Exercise description → Every picture is to be removed, and all the data is to be copied exactly.

Screenshot and code edit data →

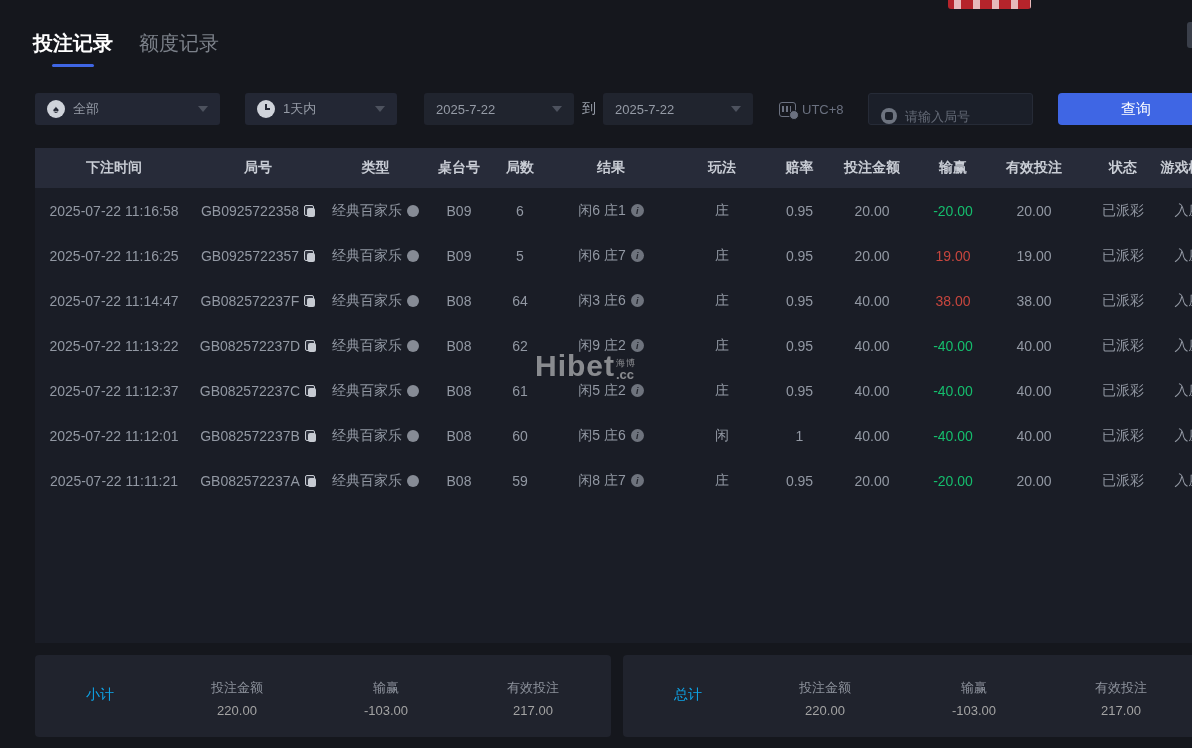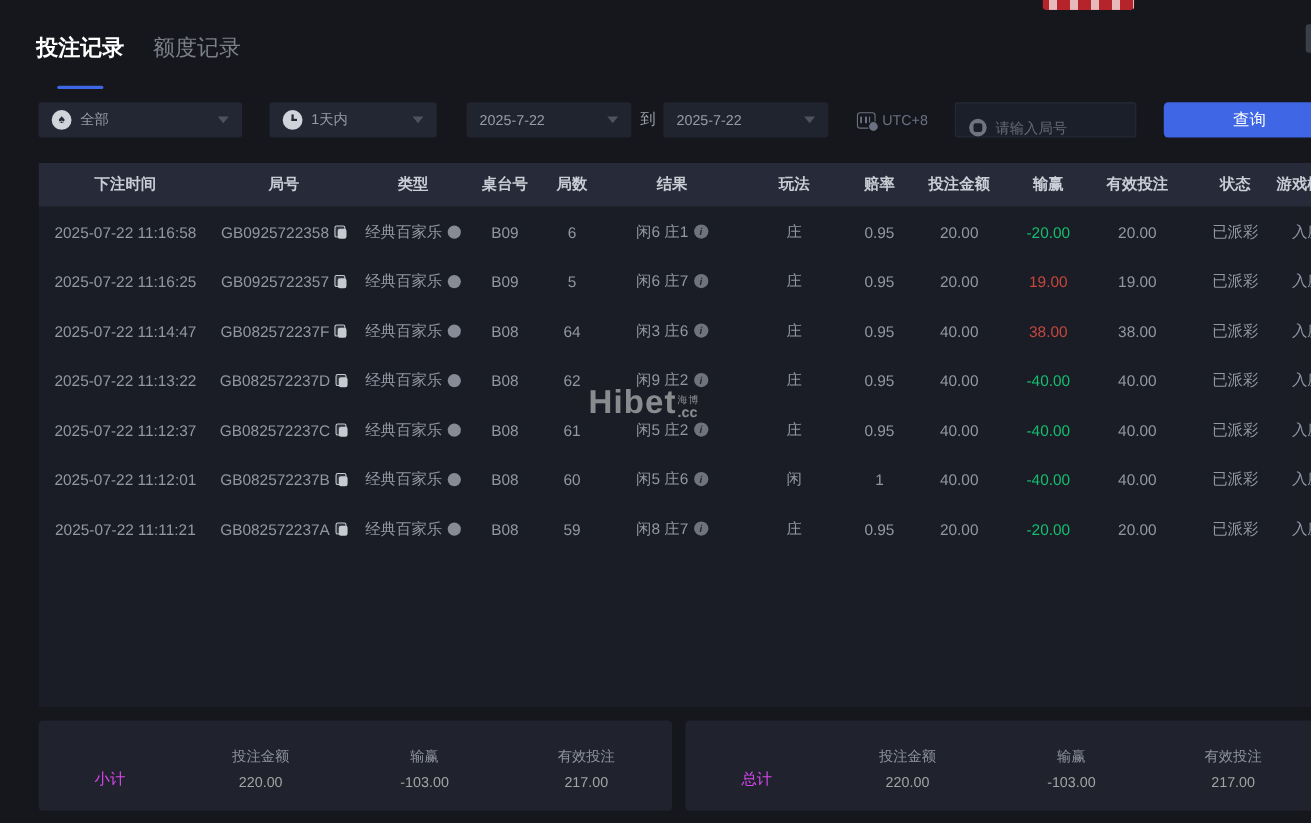--- a/index.html
+++ b/index.html
@@ -13,7 +13,7 @@
   }
   
   .tabs { position: absolute; left: 33px; top: 30px; display: flex; gap: 26px; }
-  .tab { font-size: 20px; color: #7b8089; cursor: pointer; padding-bottom: 24px; position: relative; }
+  .tab { font-size: 20px; color: #7b8089; cursor: pointer; padding-bottom: 10px; position: relative; }
   .tab.active { color: #ffffff; font-weight: bold; }
   .tab.active::after {
     content: ""; position: absolute; left: 50%; transform: translateX(-50%);

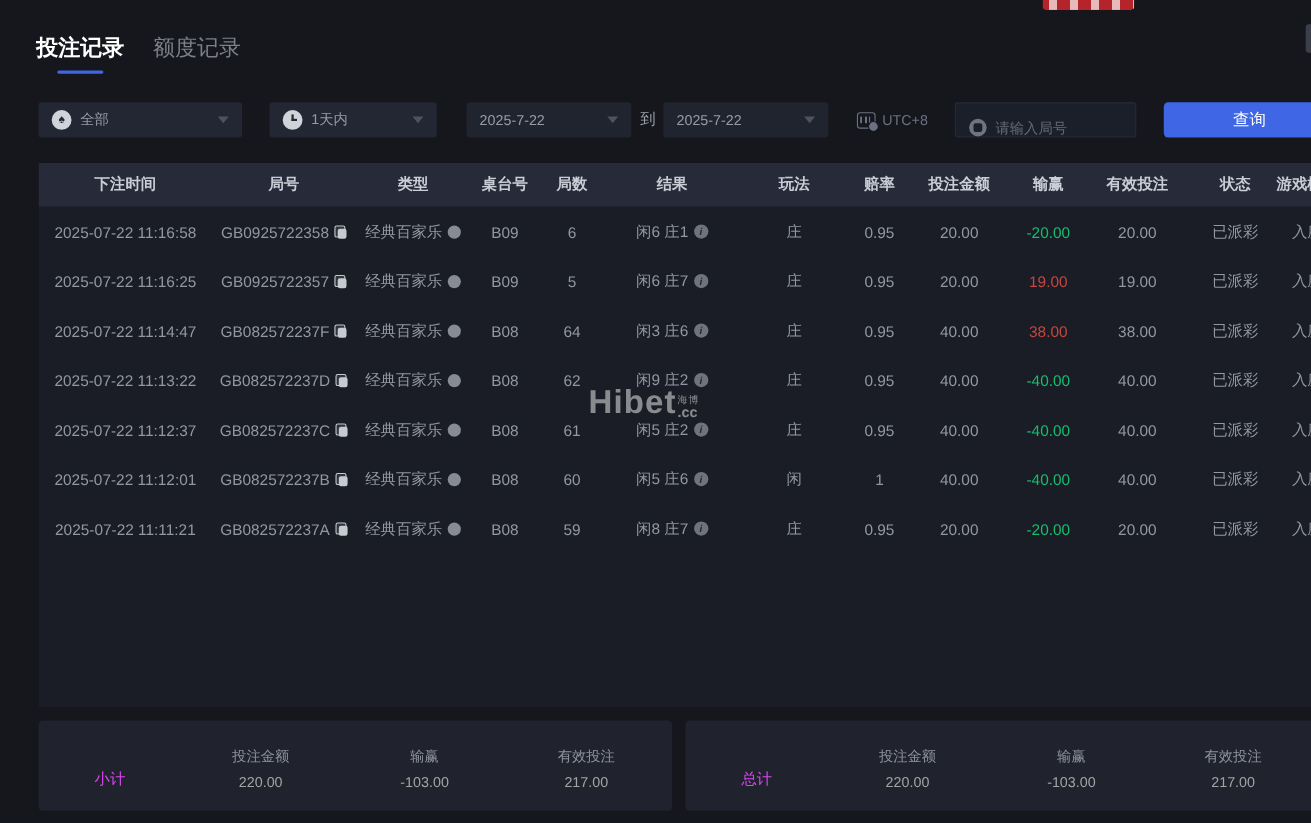--- a/index.html
+++ b/index.html
@@ -115,7 +115,7 @@
   .sumbar { position: absolute; top: 655px; height: 82px; background: #20232d; border-radius: 4px; }
   .sum-left { left: 35px; width: 576px; }
   .sum-right { left: 623px; width: 589px; }
-  .sum-title { position: absolute; top: 31px; transform: translateX(-50%); font-size: 14px; color: #d946ef; margin-top: 14px; }
+  .sum-title { position: absolute; top: 31px; transform: translateX(-50%); font-size: 14px; color: #0ea5e9; }
   .sum-item { position: absolute; top: 24px; transform: translateX(-50%); text-align: center; }
   .sum-item .lbl { font-size: 13px; color: #8d929c; margin-bottom: 6px; }
   .sum-item .val { font-size: 13px; color: #a3a3a3; }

Written response →
--- a/index.html
+++ b/index.html
@@ -13,7 +13,7 @@
   }
   
   .tabs { position: absolute; left: 33px; top: 30px; display: flex; gap: 26px; }
-  .tab { font-size: 20px; color: #7b8089; cursor: pointer; padding-bottom: 24px; position: relative; }
+  .tab { font-size: 20px; color: #7b8089; cursor: pointer; padding-bottom: 10px; position: relative; }
   .tab.active { color: #ffffff; font-weight: bold; }
   .tab.active::after {
     content: ""; position: absolute; left: 50%; transform: translateX(-50%);

--- a/index.html
+++ b/index.html
@@ -115,7 +115,7 @@
   .sumbar { position: absolute; top: 655px; height: 82px; background: #20232d; border-radius: 4px; }
   .sum-left { left: 35px; width: 576px; }
   .sum-right { left: 623px; width: 589px; }
-  .sum-title { position: absolute; top: 31px; transform: translateX(-50%); font-size: 14px; color: #d946ef; margin-top: 14px; }
+  .sum-title { position: absolute; top: 31px; transform: translateX(-50%); font-size: 14px; color: #0ea5e9; }
   .sum-item { position: absolute; top: 24px; transform: translateX(-50%); text-align: center; }
   .sum-item .lbl { font-size: 13px; color: #8d929c; margin-bottom: 6px; }
   .sum-item .val { font-size: 13px; color: #a3a3a3; }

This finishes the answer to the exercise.